When you are creating the data, if you are using an ArrayList
, you should initialize the size of its internal array by passing a number into the constructor. Otherwise, initializing the ArrayList
will be significantly slower than initializing an array. This is because, when the ArrayList
's internal array runs out of space, the ArrayList
creates a new, larger array. It then copies all the elements from the old array into the new array. This results in significant performance loss.
int list[][] = new int[12000][2000];
//--or--
List<List<Integer>> list = new ArrayList<List<Integer>>(12000);
for (int i = 0; i < 12000; i++){
list.add(new ArrayList<Integer>(2000));
}
Upvotes: 1
Reputation: 160181
The array will almost certainly be faster.
Using an ArrayList
will bring the performance more in-line since it's backed by an actual array.
Edit to summarize comments
For this usecase I believe the arrays will be measurably faster. Whether it's faster enough to matter is a different issue, and I don't know enough about the actual problem being solved to make a judgement on that.
Upvotes: 6
Reputation: 4182
...of course, the int[][] will use less memory too. If possible, try using byte[][] or short[][] to further reduce memory usage.
Assuming a 32-bit architecture, 12000x2000 equates to 91MB. If bytes are sufficient, then it will be 1/4 the size. Furthermore, there may be performance improvements as well (architecture-dependent).
Upvotes: 1
Reputation: 115328
If list implements RandomAccess
(e.g. ArrayList
) it almost does not cause any performance degradation. If you are using LinkedList
random access to its members can be very expensive.
Lists bring you a very serious benefit: they can grow automatically. And lists are collections that gives you certain benefits in copying from one collection to other (e.g. from map to list etc.)
So you choice should depend on the fact whether you need your list to grow automatically and whether the performance issues are really very important for you. In most cases they are not.

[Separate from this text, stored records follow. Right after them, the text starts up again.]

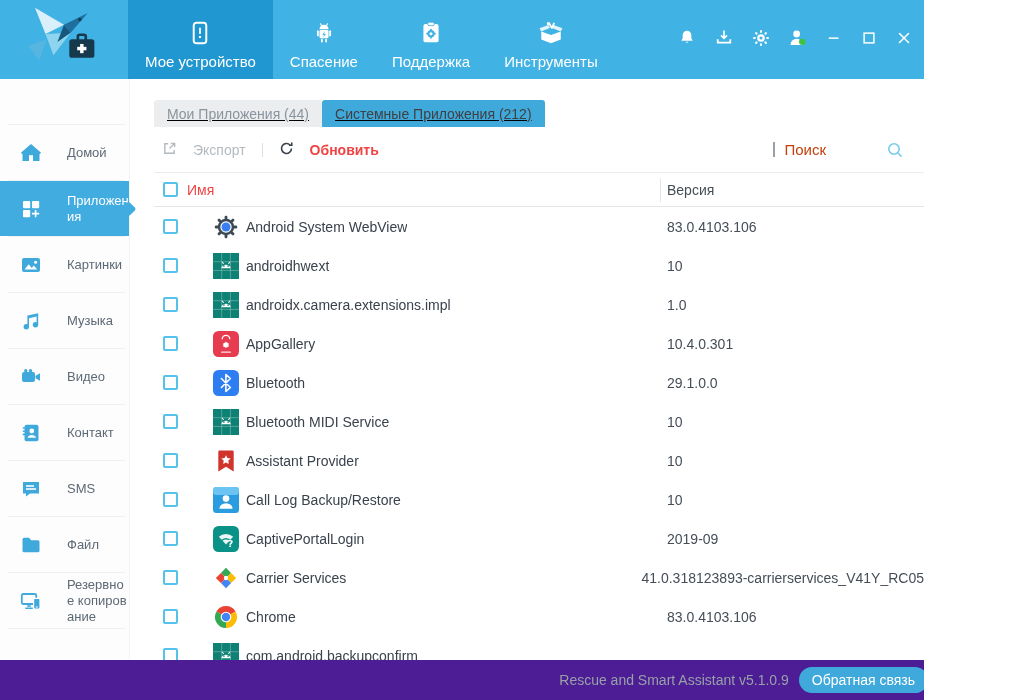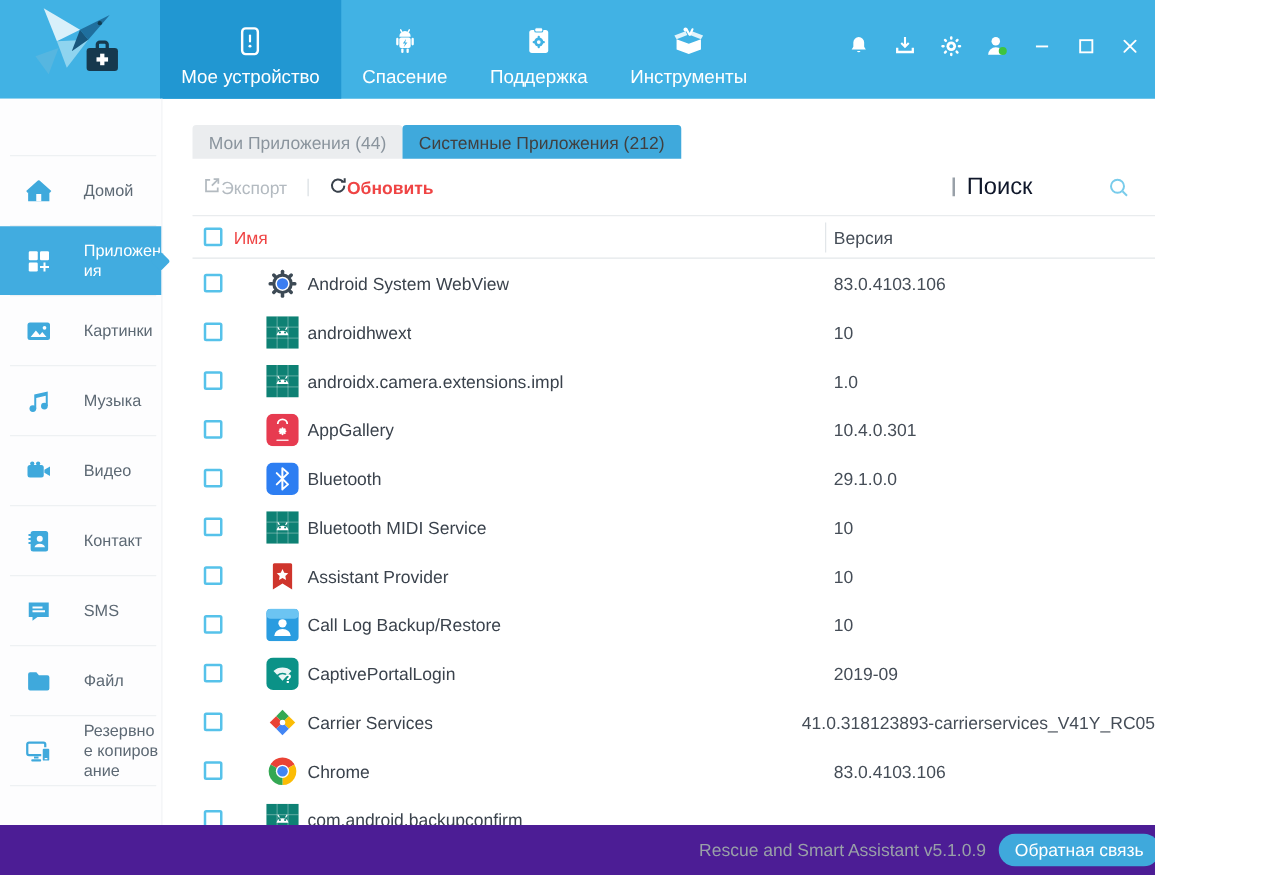"Мои Приложения (44)" .tabs { text-decoration: none -> underline }
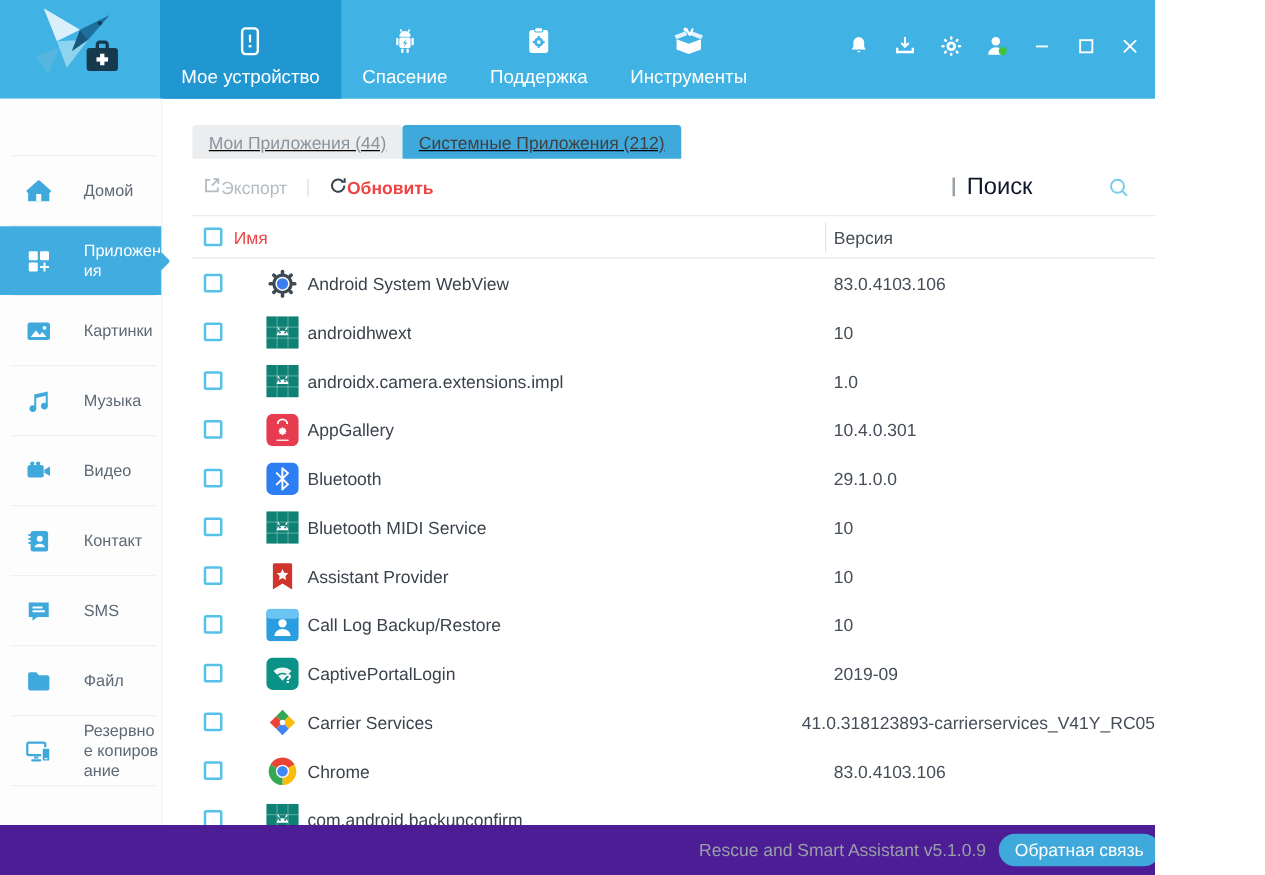"Экспорт" .tool { gap: 0 -> 16px }
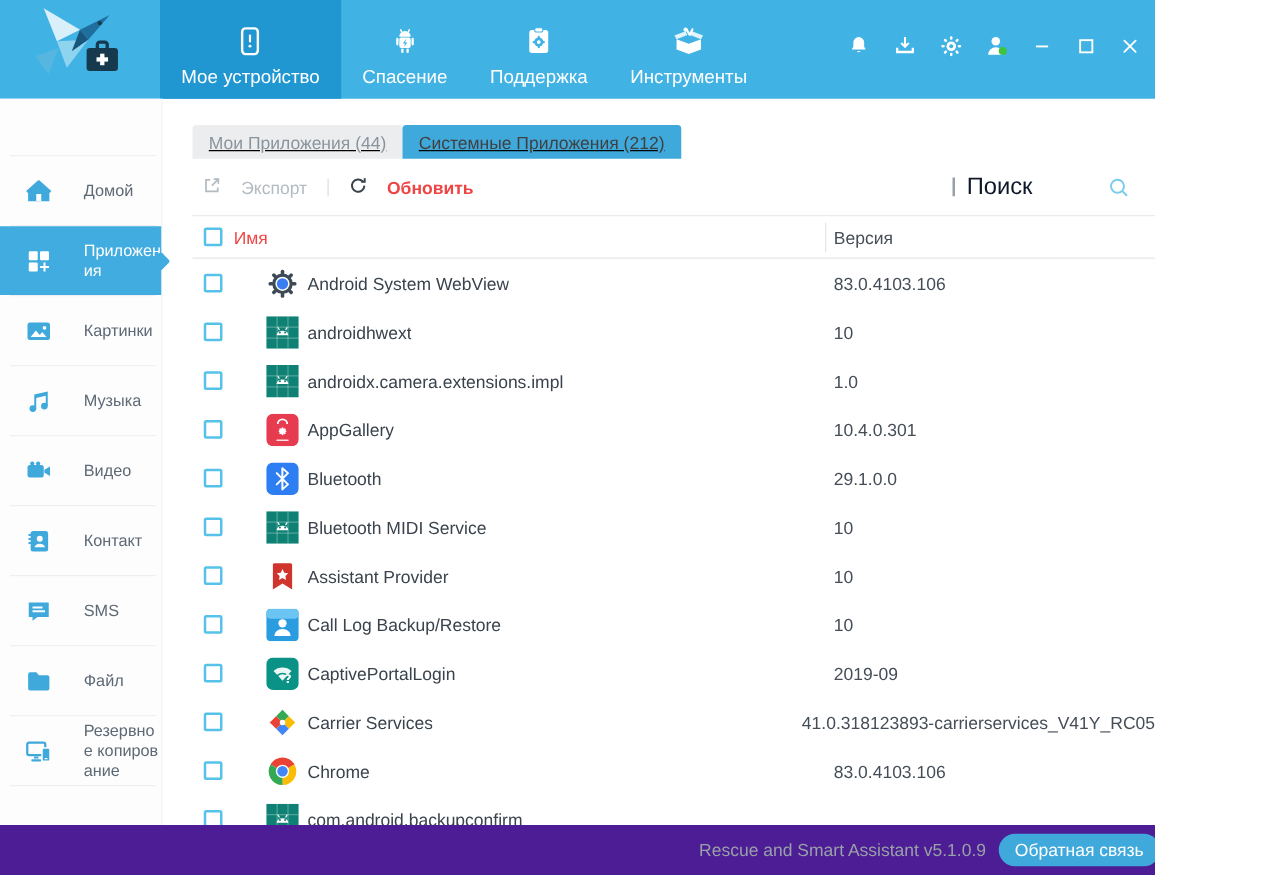"Поиск" .search-ph { color: #0f172a -> #c2410c; font-size: 19px -> 15px }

And the last remark. I think that both N-dimensional arrays and list are not the best choice. If you need N dimensions where N>1 create class and store its instances into 1-dimensional array or collection.
Upvotes: 1
Reputation: 27727
There is an extensive discussion on this here:
Array or List in Java. Which is faster?
Here is the benchmark conclusion:
I wrote a little benchmark to compare ArrayLists with Arrays. On my old-ish laptop, the time to traverse through a 5000-element arraylist, 1000 times, was about 10 milliseconds slower than the equivalent array code.
Upvotes: 0
Reputation: 30228
I think two-dimensional array will be faster in most cases, but why don't you test it on your specific problem?
Upvotes: 0